Obama, France’s Hollande paper over Iran rifts

U.S. President Barack Obama (L) shakes hands with French President Francois Hollande during their meeting at the G8 Summit in Enniskillen, Northern Ireland June 18, 2013. REUTERS/Kevin Lamarque

When last we left President Barack Obama and French President François Hollande, they were giving two rather different accounts of a conversation about American spying. Are they any closer when they talk about Iran? Yes.

On Wednesday, Obama and Hollande spoke by telephone about the next round of world powers’ negotiations with Iran, aimed at ensuring Tehran cannot build a nuclear weapon. (Tehran says its intentions are wholly peaceful.)
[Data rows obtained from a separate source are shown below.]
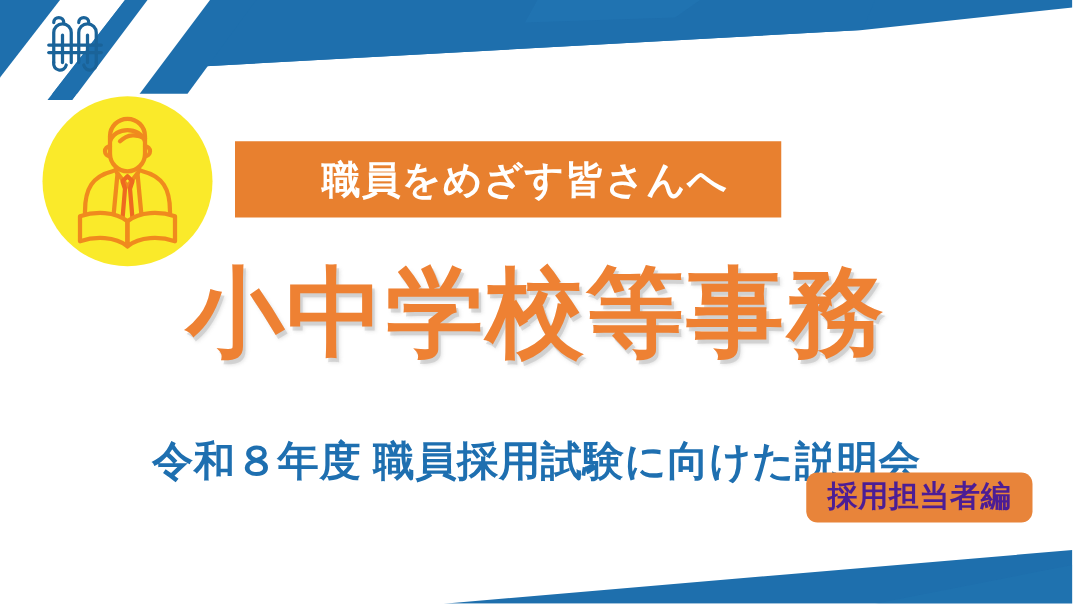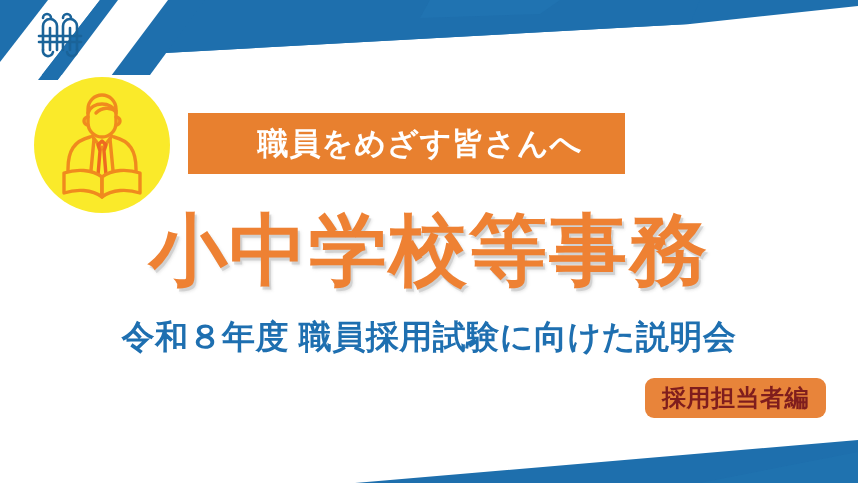"令和８年度 職員採用試験に向けた説明会" .subtitle-text { margin-top: none -> 32px }
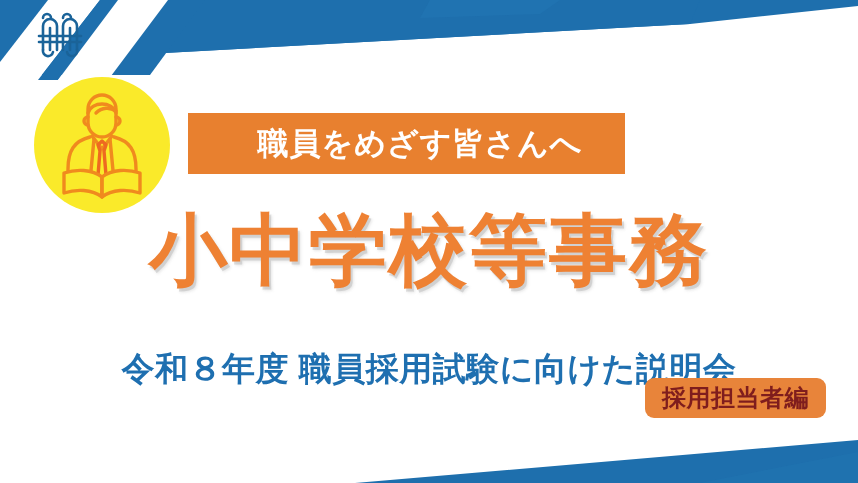"採用担当者編" .pill-badge-text { color: #7f1d1d -> #4c1d95 }
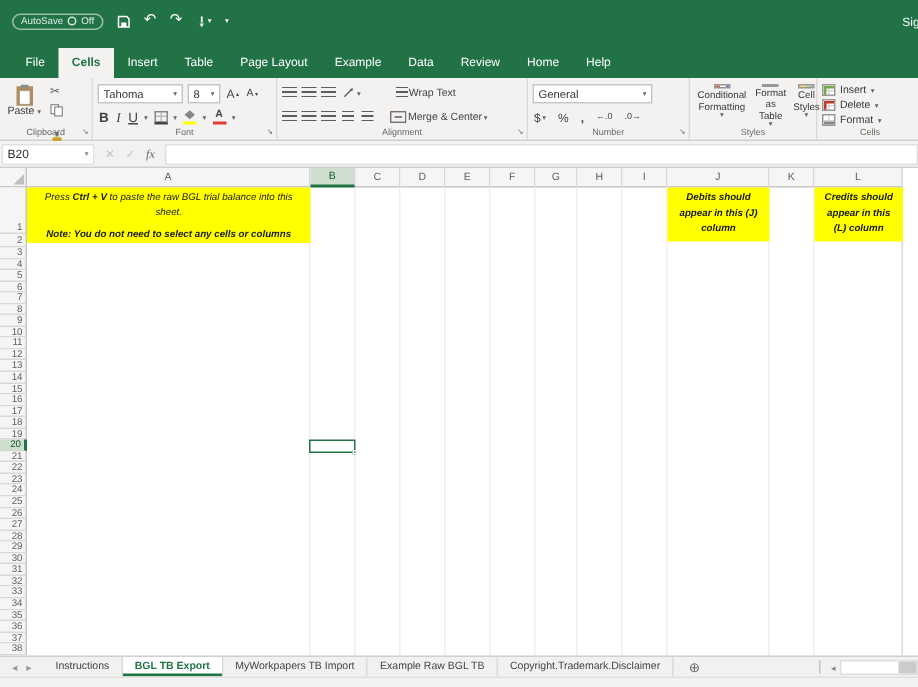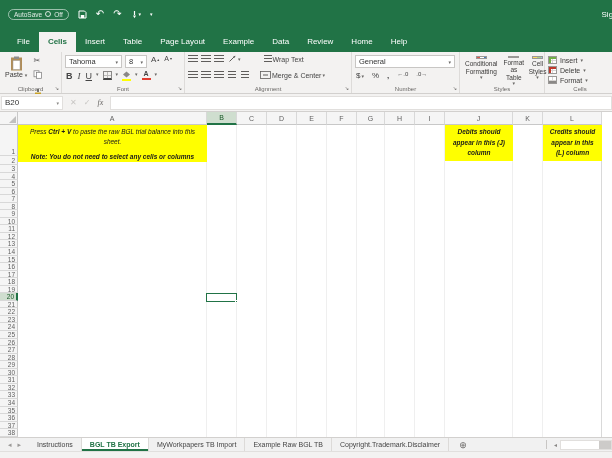"Tahoma" .rrow { align-items: flex-start -> center }
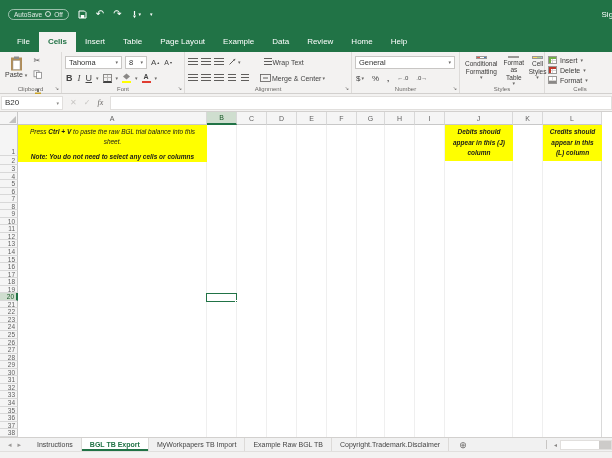"General" div.sel-box { width: 100px -> 80px }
After the first round failed to yield an interim deal, France was either blamed (“Perversity,” huffed the Daily Beast) or celebrated (“Vive la France,” said Sen. John McCain), while the White House insisted that the United States and its allies were “unified” and “united” but that Iran “did not accept” the proposal. Iranian Foreign Minister Javad Zarif took to Twitter to blame divisions among Western powers for the setback.

Now that the so-called “P5+1” (Britain, France, Russia, China, the United States plus Germany) are looking at another round of talks with Iran later this month, are Paris and Washington singing from the same hymnal?

Here is a side-by-side comparison of how the White House and the Élysée Palace described the conversation:

Élysée: “The two heads of state expressed their joint determination to secure from Iran a total guarantee that it will definitively abandon its military nuclear program. With that aim, they jointly reaffirmed their full support for the proposal backed by the P5+1 on Nov. 9, which forms the basis for a serious, solid, and credible agreement. It’s up to Iran now to deliver a positive response”

White House: “The United States and France are in full agreement regarding the P5+1’s unified proposal to Iran and the approach to negotiations. They consider the P5+1 proposal to be a sound step toward assuring the international community that Iran’s nuclear program is exclusively peaceful.”

The readouts say much the same thing, emphasizing unity behind the P5+1 offer, insisting that any Iranian nuclear program be strictly for civilian, not military, purposes. Both leave open the possibility of modifying the P5+1 plan (it’s a “basis” for a future agreement, say the French, while the White House calls it “a sound step toward” a resolution).

They also paper over France’s resistance to the (as-yet unpublished) potential interim agreement, which would offer Iran a slight easing of crippling sanctions in return for steps to slow or freeze its nuclear program. French Foreign Minister Laurent Fabius warned against playing a “fool’s game” by easing the sanctions without securing major Iranian concessions.

Overall, the conversation sounds like a classic “let’s never fight again” makeup chat.